Source data
━━━━━━━━━━━━━━━━━━━━
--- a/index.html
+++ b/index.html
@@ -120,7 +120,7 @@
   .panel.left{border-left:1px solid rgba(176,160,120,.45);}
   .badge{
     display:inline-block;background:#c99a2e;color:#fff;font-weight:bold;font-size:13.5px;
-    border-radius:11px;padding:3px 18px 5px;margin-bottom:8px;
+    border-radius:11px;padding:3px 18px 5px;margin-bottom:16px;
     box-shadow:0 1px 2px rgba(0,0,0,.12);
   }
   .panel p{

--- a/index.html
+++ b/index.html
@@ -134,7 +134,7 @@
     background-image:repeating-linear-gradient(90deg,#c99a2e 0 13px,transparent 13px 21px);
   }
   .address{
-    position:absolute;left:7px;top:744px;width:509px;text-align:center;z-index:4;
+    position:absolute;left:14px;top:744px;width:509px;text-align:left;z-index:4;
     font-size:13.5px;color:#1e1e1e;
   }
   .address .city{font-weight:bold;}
━━━━━━━━━━━━━━━━━━━━
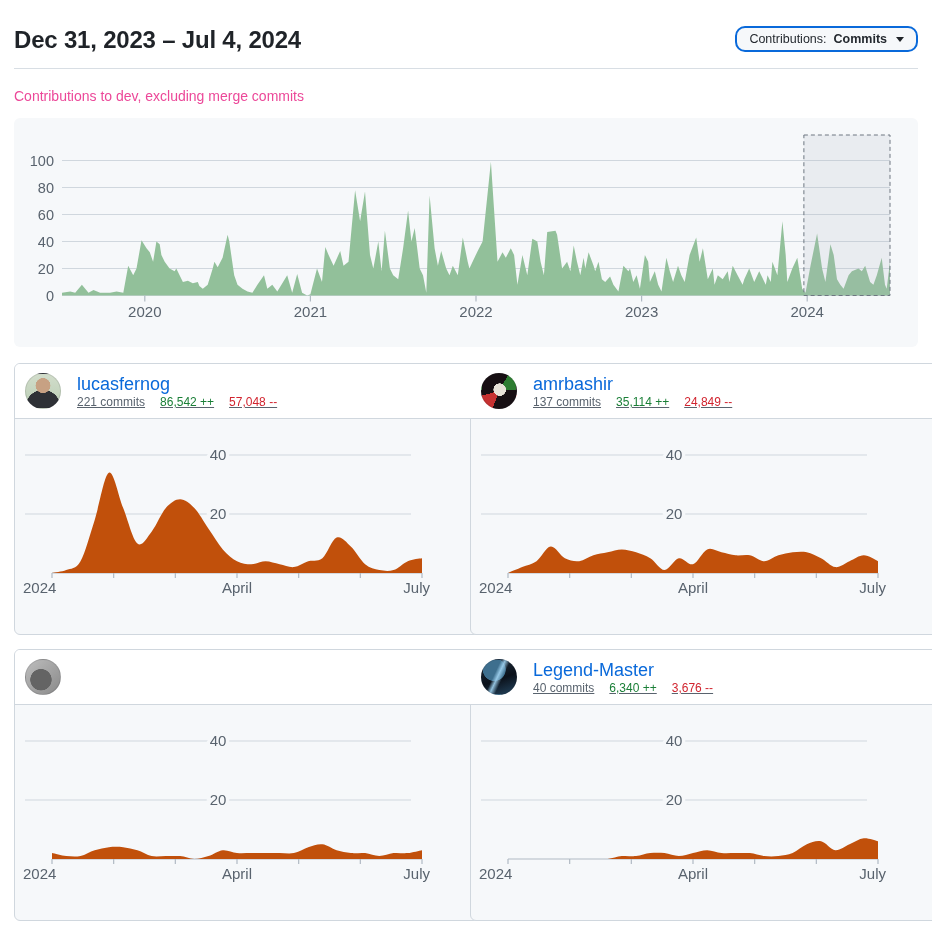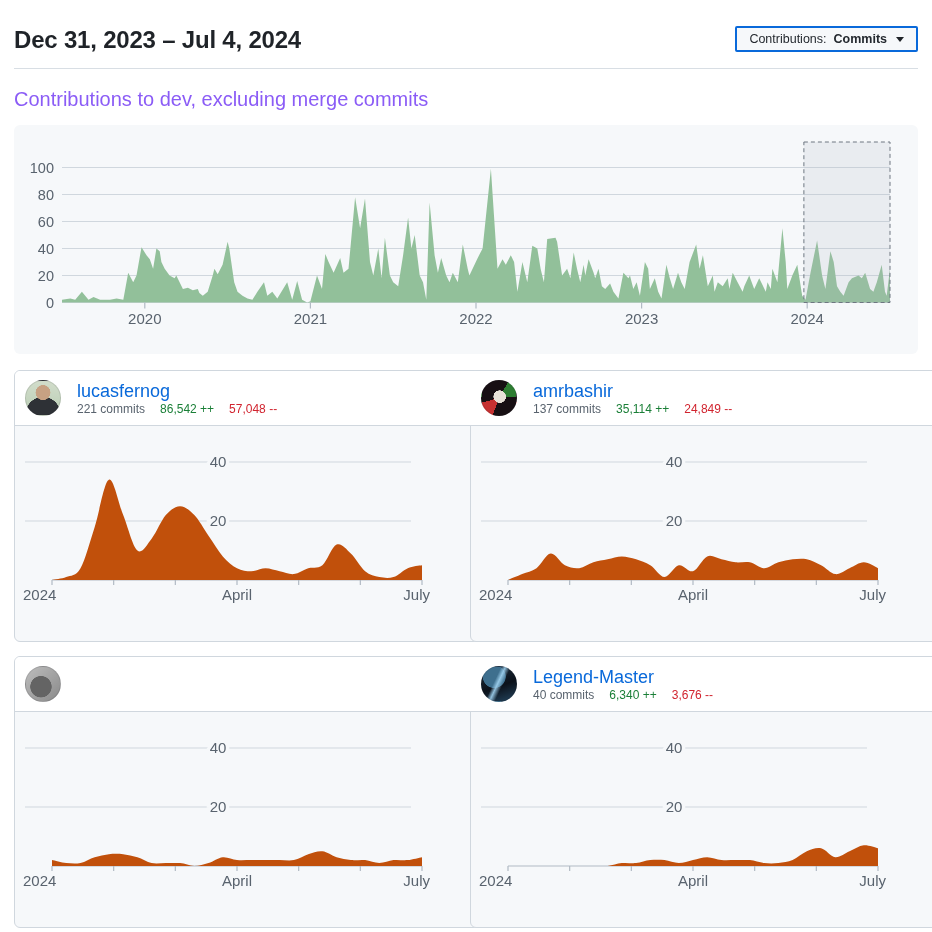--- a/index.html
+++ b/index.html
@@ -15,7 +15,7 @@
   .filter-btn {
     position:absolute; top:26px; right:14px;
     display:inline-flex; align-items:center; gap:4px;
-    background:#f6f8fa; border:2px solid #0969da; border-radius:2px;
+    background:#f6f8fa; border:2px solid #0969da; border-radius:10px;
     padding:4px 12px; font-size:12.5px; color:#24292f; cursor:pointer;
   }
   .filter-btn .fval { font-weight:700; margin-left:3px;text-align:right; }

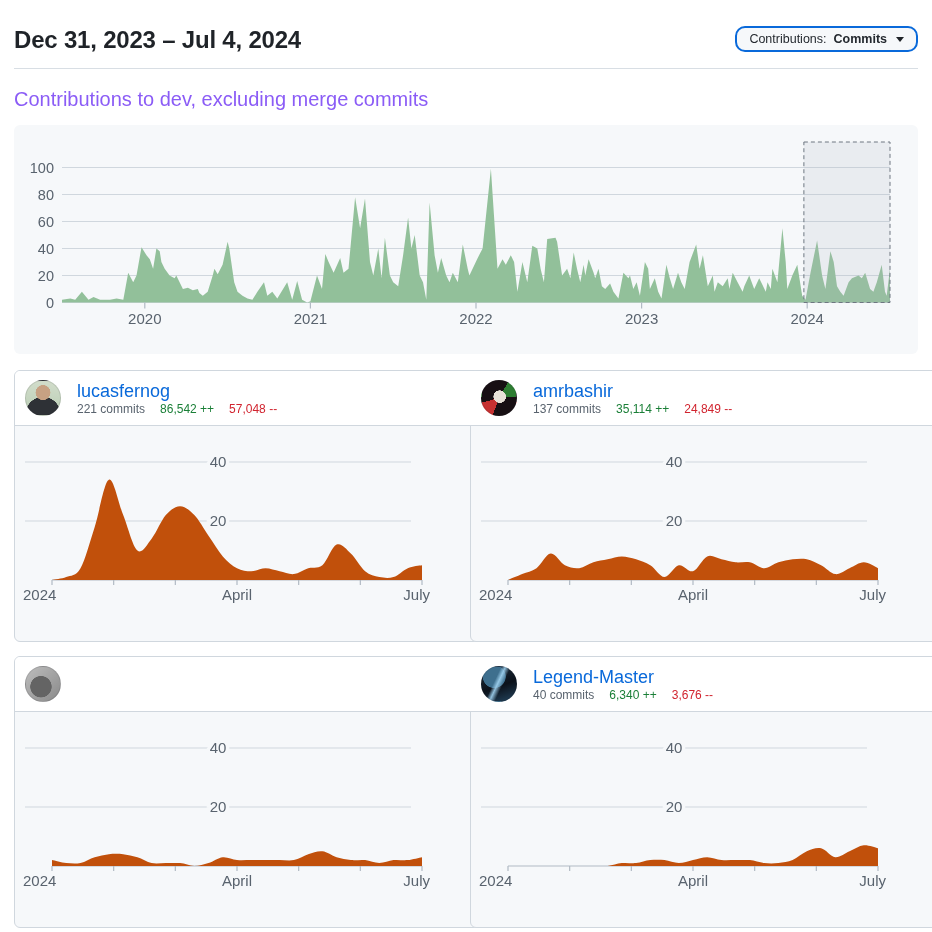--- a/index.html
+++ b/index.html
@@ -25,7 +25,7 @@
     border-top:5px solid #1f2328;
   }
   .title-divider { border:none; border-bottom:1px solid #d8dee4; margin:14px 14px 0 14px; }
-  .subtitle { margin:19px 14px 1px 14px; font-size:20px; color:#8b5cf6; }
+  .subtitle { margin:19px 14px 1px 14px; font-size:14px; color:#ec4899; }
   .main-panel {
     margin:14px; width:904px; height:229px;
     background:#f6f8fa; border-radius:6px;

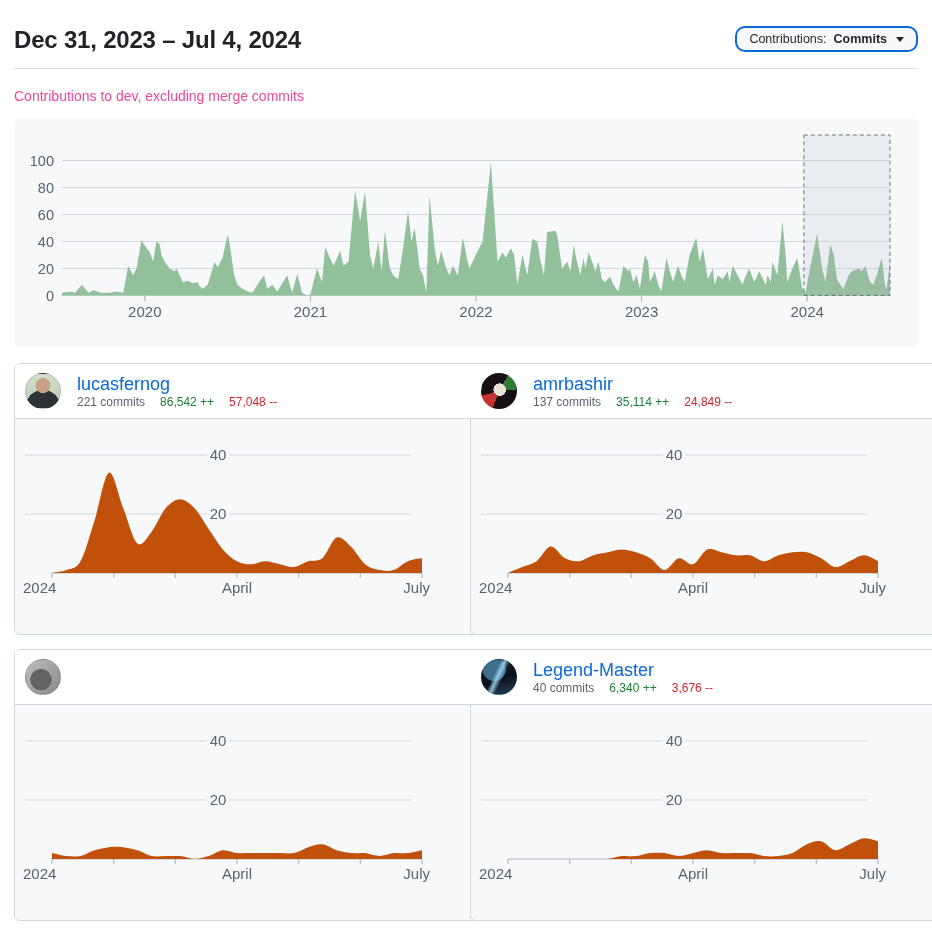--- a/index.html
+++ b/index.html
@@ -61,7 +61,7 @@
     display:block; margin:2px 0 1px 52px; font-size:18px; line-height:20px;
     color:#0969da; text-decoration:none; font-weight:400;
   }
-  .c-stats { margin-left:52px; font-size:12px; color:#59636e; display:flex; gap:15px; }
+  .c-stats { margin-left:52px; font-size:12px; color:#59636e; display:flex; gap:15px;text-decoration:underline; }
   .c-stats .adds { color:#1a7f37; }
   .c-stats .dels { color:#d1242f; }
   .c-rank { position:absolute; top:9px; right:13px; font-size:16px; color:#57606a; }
━━━━━━━━━━━━━━━━━━━━
__ABOUT THIS EXERCISE__: Check each line of the data for "subtitle". Copy the lines where it turns up.

__EXERCISE OUTPUT__:
-  .subtitle { margin:19px 14px 1px 14px; font-size:20px; color:#8b5cf6; }
+  .subtitle { margin:19px 14px 1px 14px; font-size:14px; color:#ec4899; }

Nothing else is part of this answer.